• TASK OBJECTIVE: Count the lines in the data below where the string "border" occurs, please, and give the number alone.

Web page revision data
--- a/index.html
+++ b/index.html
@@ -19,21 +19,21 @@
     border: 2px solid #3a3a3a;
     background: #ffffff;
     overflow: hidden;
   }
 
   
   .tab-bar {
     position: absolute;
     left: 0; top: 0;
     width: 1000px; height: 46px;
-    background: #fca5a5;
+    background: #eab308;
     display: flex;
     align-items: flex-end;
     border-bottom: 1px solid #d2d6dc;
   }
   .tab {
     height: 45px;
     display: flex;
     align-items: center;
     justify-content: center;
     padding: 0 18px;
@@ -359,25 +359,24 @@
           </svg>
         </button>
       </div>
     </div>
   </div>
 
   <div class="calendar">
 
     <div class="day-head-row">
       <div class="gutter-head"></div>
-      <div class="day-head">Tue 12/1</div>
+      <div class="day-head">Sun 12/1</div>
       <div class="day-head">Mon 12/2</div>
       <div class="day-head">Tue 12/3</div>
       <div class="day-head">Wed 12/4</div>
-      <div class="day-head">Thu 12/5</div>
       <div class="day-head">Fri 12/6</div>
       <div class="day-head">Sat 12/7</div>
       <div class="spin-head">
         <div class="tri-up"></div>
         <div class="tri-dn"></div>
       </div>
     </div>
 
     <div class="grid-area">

--

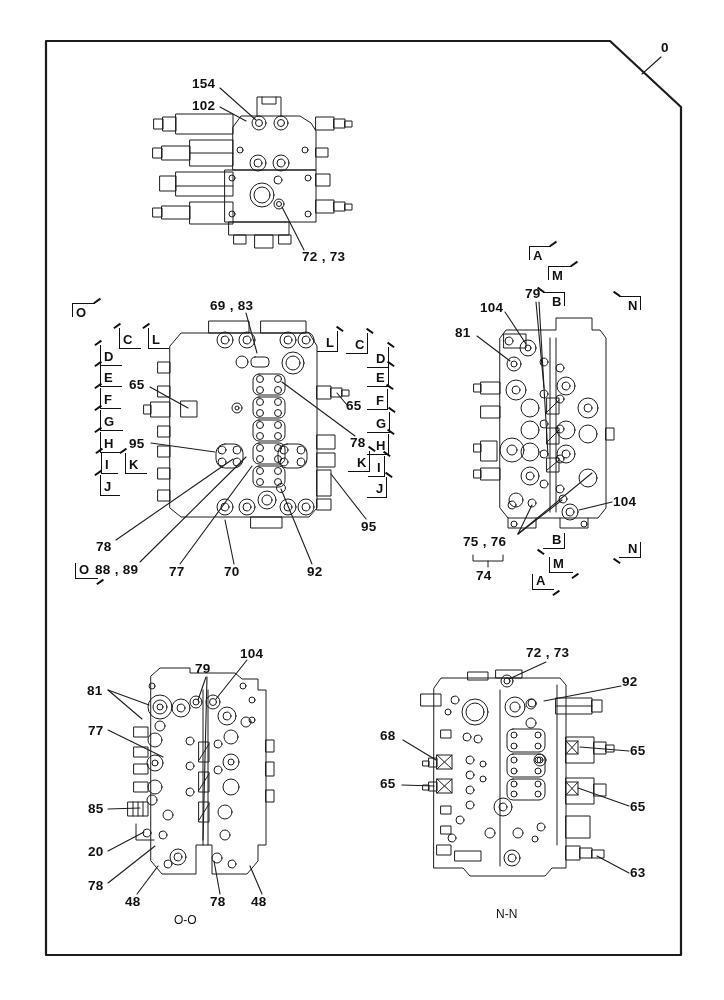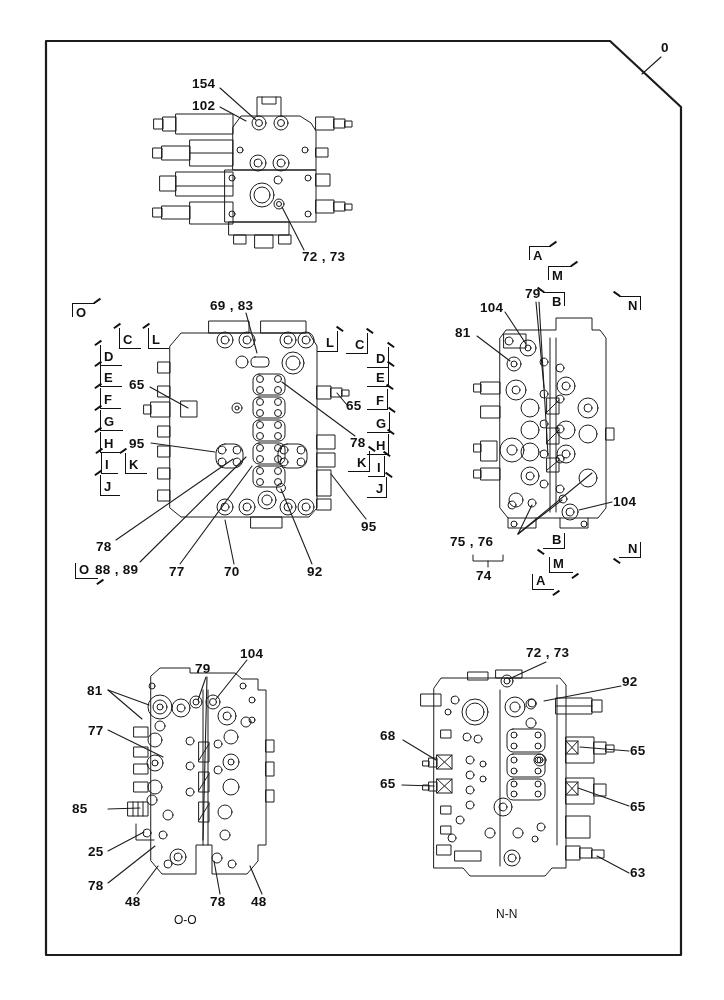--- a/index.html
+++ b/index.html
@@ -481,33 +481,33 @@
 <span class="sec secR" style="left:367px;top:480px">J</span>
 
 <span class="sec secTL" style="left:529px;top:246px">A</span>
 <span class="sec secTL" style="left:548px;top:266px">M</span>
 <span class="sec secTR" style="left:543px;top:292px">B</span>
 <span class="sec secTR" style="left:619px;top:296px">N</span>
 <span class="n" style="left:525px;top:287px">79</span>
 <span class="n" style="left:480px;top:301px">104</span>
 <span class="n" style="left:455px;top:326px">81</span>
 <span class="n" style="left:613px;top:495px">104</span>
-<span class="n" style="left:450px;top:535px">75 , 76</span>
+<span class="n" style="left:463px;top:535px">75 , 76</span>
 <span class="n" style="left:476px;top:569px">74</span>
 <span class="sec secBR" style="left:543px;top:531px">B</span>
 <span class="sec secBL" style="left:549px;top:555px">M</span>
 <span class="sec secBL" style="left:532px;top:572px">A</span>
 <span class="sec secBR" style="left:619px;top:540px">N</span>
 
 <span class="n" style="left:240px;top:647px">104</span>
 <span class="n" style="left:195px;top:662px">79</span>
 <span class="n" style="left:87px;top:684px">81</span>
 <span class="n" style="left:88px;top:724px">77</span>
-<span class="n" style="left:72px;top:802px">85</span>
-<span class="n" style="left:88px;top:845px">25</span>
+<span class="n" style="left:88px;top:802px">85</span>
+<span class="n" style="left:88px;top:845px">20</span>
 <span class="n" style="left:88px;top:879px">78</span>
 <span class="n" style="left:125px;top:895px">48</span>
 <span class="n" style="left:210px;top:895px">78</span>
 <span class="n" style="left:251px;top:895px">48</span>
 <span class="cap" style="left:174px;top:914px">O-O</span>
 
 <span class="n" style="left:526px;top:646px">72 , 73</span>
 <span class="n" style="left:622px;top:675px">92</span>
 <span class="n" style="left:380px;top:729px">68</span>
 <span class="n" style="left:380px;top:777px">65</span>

• RESULT: 2